DNA sequences were determined by the chain termination method of Sanger et al. (1997) using a PRISM-ready reaction dideoxy terminator cycle sequencing kit (Perkin Elmer, Boston, MA, USA) with supercoiled plasmids as templates. The DNA sequences were analyzed using the PC/GENE software package (V. 6.60, IntelliGenetics Inc., Mountain View, CA, USA).

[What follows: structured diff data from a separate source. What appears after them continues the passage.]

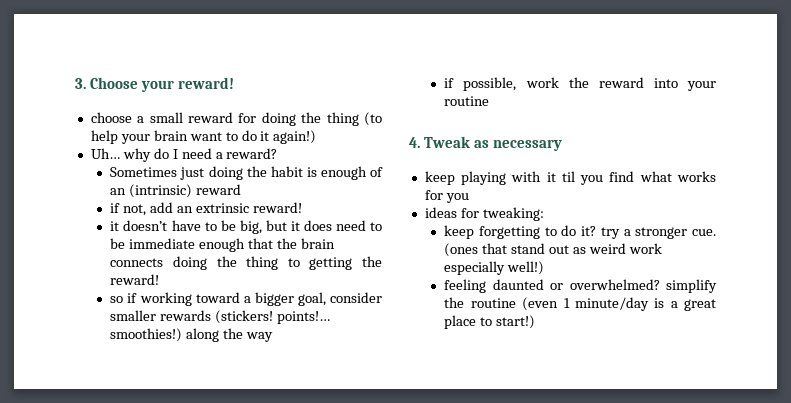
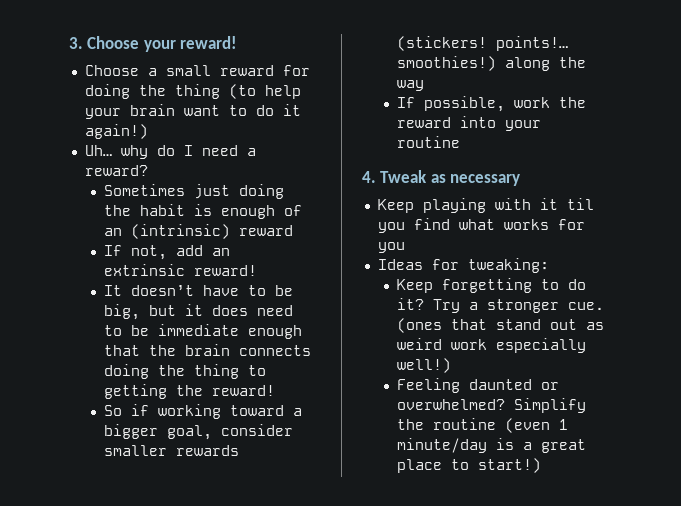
- choose a small reward for doing the thing (to help your brain want to do it again!)
+ Choose a small reward for doing the thing (to help your brain want to do it again!)
- if not, add an extrinsic reward!
+ If not, add an extrinsic reward!
- it doesn’t have to be big, but it does need to be immediate enough that the brain connects doing the thing to getting the reward!
+ It doesn’t have to be big, but it does need to be immediate enough that the brain connects doing the thing to getting the reward!
- so if working toward a bigger goal, consider smaller rewards (stickers! points!… smoothies!) along the way
+ So if working toward a bigger goal, consider smaller rewards (stickers! points!… smoothies!) along the way
- if possible, work the reward into your routine
+ If possible, work the reward into your routine
- keep playing with it til you find what works for you
+ Keep playing with it til you find what works for you
- ideas for tweaking:
+ Ideas for tweaking:
- keep forgetting to do it? try a stronger cue.
+ Keep forgetting to do it? Try a stronger cue.
- feeling daunted or overwhelmed? simplify the routine (even 1 minute/day is a great place to start!)
+ Feeling daunted or overwhelmed? Simplify the routine (even 1 minute/day is a great place to start!)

Purification and N-terminal amino acid sequence analysis of an endoglucanase produced by E. coli DH5α

An endoglucanase produced by E. coli DH5α containing pDS3 was purified by a crystalline cellulose (Avicel PH-101; Fluka Chemie GmbH, Buchs, Switzerland) column. The cultured cells were harvested at an early stationary phase by centrifugation at 3,400× g for 10 min, and the supernatant was used as a crude enzyme source. The enzyme solution was concentrated using ultrafiltration on an Amicon YM-10 membrane (MW cut-off: 10,000) in an Amicon model 8400 (Millipore, Bedford, MA, USA) stirring ultrafiltration cell under 20 psi of N2. The solution was concentrated by ultrafiltration at each purification step, if necessary. The concentrated enzyme was placed in a crystalline cellulose column (20 mL bed volume) using a BioLogic System (Bio-Rad, Hercules, CA, USA). Bound proteins were eluted with double-distilled water and then buffer exchanged into 20 mM Tris-Cl, pH 7.4. The purified endoglucanase (3.0 μg/well) was separated on a 10% sodium dodecyl sulfate-polyacrylamide gel electrophoresis minigel at 200 V using a Bio-Rad Mini-PROTEAN cell. Proteins were electroblotted at 70 V for 1 h with water cooling onto a Trans-Blot polyvinylidene fluoride membrane (Bio-RAD Laboratories, USA). The membrane was immersed in 0.025% Coomassie Blue R-250 for 5 min and destained with 50% methanol for 15 min. The membrane was then washed with a large volume of distilled water with several changes. The protein band was cut out, and the N-terminal amino acid of the protein was microsequenced using an Edman Gas Phase Microsequencer (Model ALI 473a; Applied Biosystems Inc., Foster city, CA, USA).

Distribution of enzyme

The fractionations of extracellular, periplasmic, cell-bound, and intracellular enzymes were performed as described by the methods of Min et al. (1994a).

Enzyme assays

Carboxymethyl cellulase (CMCase, endoglucanase) activity was measured as the amount of reducing sugars released from 0.7% CMC in a 50 mM sodium citrate buffer (pH 6.0) at 55°C for 30 min. Reducing sugars were measured by the Somogyi-Nelson method (Somogyi, 1952) with glucose as a standard. One unit of enzyme activity was defined as that forming 1 μmole of glucose equivalent of reducing sugar per minute under the standard conditions. The modified dye-binding method of Bradford (1976) was used for the determination of protein concentrations, with bovine serum albumin as a standard. Enzyme kinetics were studied on a CMC substrate of 0.16% to 1% concentration in a 50 mM sodium citrate buffer (pH 6.0) at 55°C for 30 min. From linear plots of the Michaelis–Menten equation such as Lineweaver-Burk or Hanes-Woolf plot using an Excel curve-fitting program (Microsoft Excel 2010, San Francisco, CA, USA), kinetic parameters, Km and Vmax of recombinant EG1 was calculated.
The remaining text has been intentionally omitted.